— About this task —
Line count for "none": report how many lines in this material hold that string, with the number alone as the answer.

— Input data —
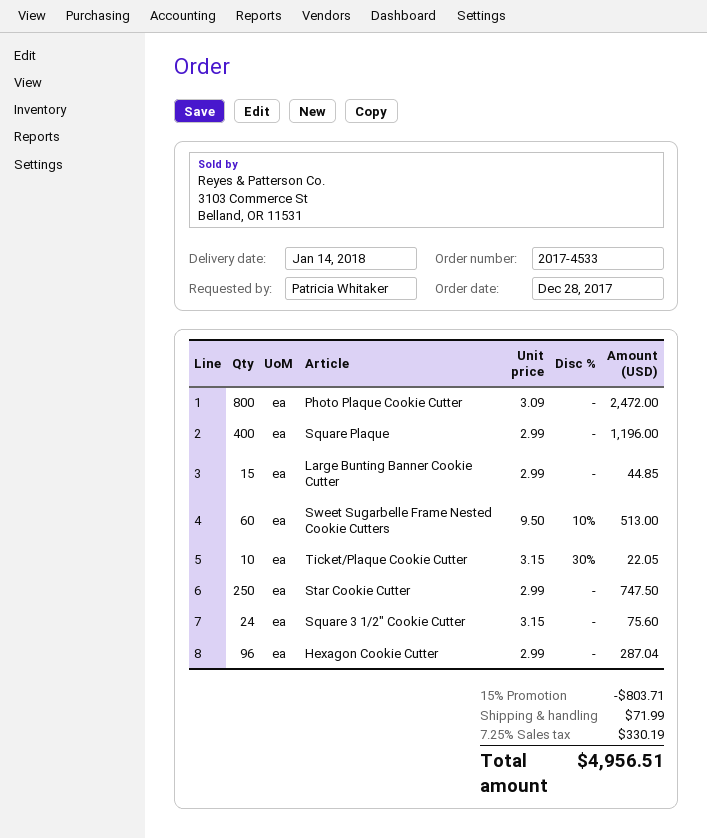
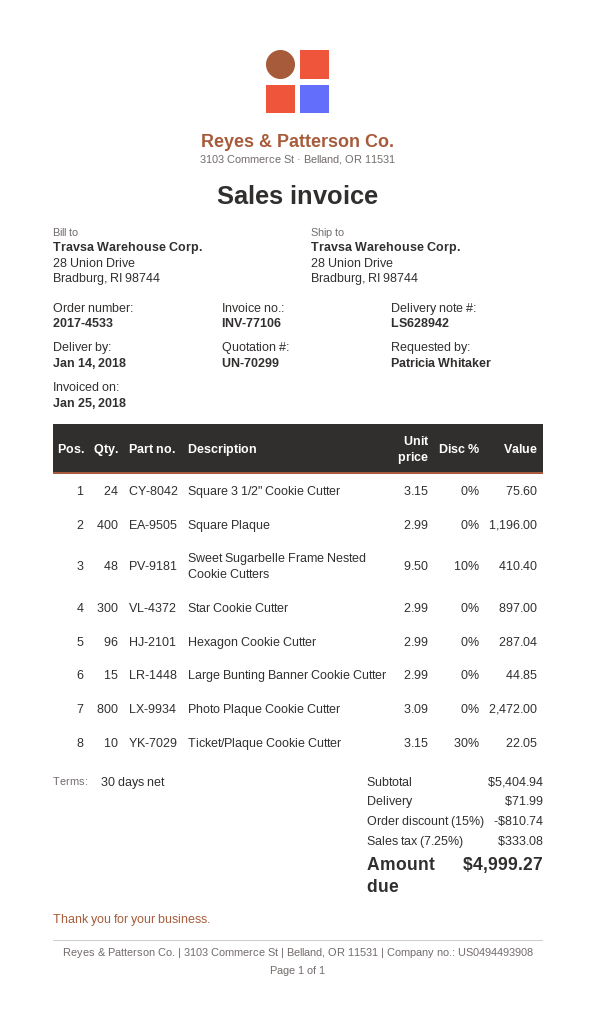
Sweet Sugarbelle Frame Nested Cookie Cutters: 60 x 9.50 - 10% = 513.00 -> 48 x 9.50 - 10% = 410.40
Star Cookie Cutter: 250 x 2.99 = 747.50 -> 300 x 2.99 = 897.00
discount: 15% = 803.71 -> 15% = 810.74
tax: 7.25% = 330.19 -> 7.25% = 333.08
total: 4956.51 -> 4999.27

==

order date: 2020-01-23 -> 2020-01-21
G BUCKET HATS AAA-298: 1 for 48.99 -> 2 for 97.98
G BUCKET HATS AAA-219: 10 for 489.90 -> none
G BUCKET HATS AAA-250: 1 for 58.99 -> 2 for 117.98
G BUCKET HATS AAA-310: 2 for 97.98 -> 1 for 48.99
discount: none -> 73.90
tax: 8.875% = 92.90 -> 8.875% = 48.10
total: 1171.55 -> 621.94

--

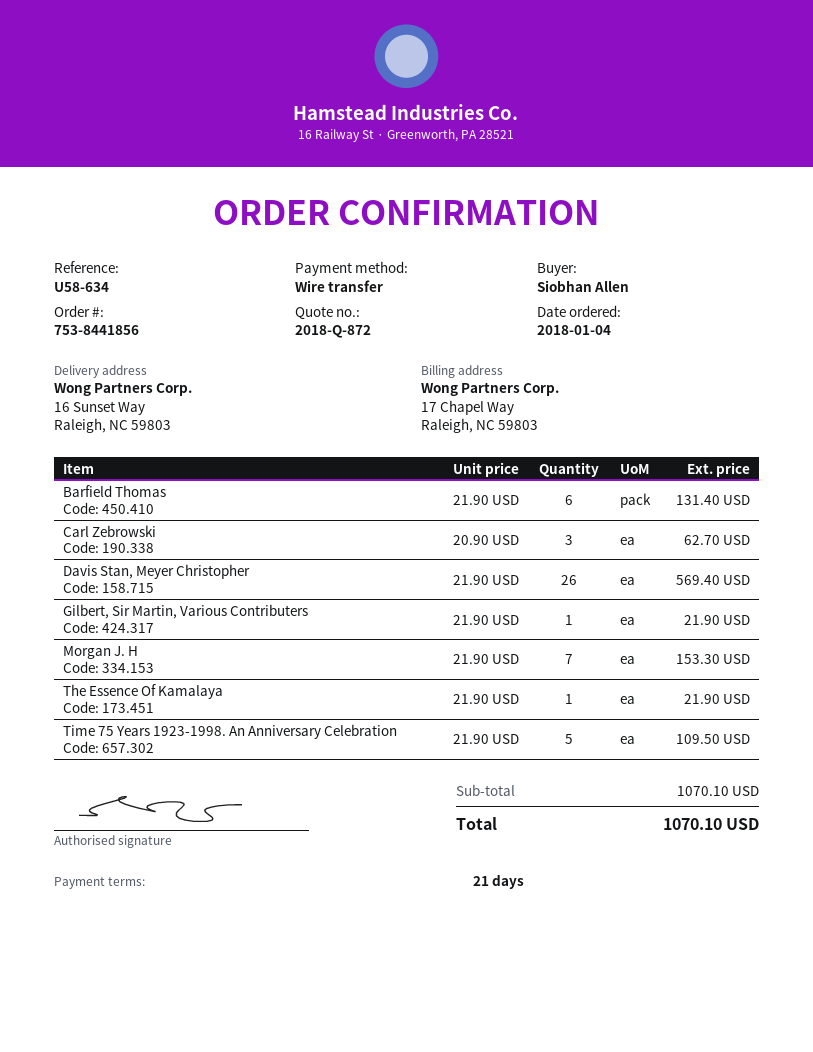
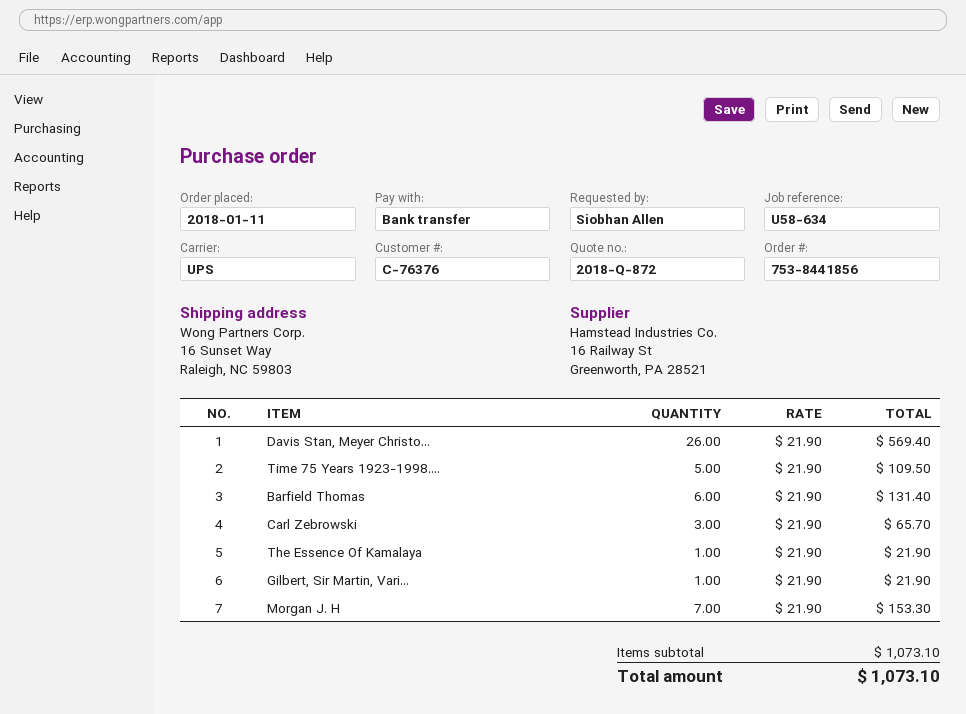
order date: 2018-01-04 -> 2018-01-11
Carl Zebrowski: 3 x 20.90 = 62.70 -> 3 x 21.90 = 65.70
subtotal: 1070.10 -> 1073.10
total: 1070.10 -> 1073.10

— Exercise result —
2